According to Bloomberg reports, energy giant Chevron Corp. aspires to net-zero emissions from its operations in the next 29 years. This is coming as a major response to the various eco-criticisms from society and increasing pressure from its investors that the corporation plays a pivotal role in the energy transition to a minimal carbon future.
Chevron has set goals of reducing its carbon intensity by 5% from its 2016 levels by 2028. This target will also impact the full lifecycle of its products, the company disclosed in a Monday report. Targets cover Scope 3 emissions, or in other cases those of its customers. Stakeholders have been headstrong on the matter, and have defied the corporation’s board in May to vote in favour of reducing Scope 3 emissions.
Although, this promise may be behind when compared with those pledged by counterparts in Europe such as Royal Dutch Shell Plc and BP Plc.
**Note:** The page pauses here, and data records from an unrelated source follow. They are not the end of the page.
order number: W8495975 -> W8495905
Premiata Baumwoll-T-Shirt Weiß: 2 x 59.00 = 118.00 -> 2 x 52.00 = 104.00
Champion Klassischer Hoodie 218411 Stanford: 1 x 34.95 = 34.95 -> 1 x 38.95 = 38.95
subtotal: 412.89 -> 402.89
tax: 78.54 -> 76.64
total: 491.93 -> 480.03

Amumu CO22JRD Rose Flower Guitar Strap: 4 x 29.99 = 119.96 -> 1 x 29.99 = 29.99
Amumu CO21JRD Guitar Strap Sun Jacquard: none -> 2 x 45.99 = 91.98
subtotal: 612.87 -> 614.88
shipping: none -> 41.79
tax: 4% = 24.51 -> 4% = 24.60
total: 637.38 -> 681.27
Reports say it is the first time the American corporation has actually presented a more strategic multi-decade commitment to reduce emissions. The aims close in on concerns like carbon intensity, the relative measure to the amount of energy produced rather than absolute levels of pollution. This means the company can still focus on overall production however it must adopt clean procedures to achieve such outcomes.
Room for Improvement
Just in September, Chevron’s CEO Mike Wirth said he was confident in a balanced carbon goal strategy that considered the world’s reliance on energy and the critical need to lower emissions. The shortage of natural gas and the fluctuations in oil and coal prices are just pointers to how heavily reliant the world is on fossil fuels.
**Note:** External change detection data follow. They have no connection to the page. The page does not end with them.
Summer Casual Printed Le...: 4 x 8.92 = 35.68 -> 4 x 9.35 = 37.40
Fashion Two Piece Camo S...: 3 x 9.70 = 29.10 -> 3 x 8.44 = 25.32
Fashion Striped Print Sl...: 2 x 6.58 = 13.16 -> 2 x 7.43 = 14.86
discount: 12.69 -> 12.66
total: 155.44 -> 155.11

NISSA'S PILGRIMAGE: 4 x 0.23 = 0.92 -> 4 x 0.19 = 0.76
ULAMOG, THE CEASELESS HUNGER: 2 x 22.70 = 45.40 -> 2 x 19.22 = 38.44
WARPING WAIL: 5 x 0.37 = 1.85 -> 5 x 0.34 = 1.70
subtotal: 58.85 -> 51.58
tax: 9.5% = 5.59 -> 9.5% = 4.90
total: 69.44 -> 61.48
On Monday, the world’s biggest exporter of liquefied natural gas, Qatar weighed in on the transition talks. For the exporter, having an effective plan for energy needs while committing to reducing carbon emissions was a more sustainable approach.
Wirth on the other hand is gearing Chevron’s climate mission with a strategy of ensuring financial returns while also securing the interests of shareholders and the environment. According to him, both of the subjects (shareholders and environment) worked together. Hence, the company is intentional about its oil and gas commitments for the long-term but is also making concerted efforts on several small-scale bets on new technologies like renewable natural gas that it believes can scale up transition for the future.
This method contrasts with that of its peers in Europe, which are making plans to switch towards more renewable alternatives over time.
Credit: Bloomberg, World Oil.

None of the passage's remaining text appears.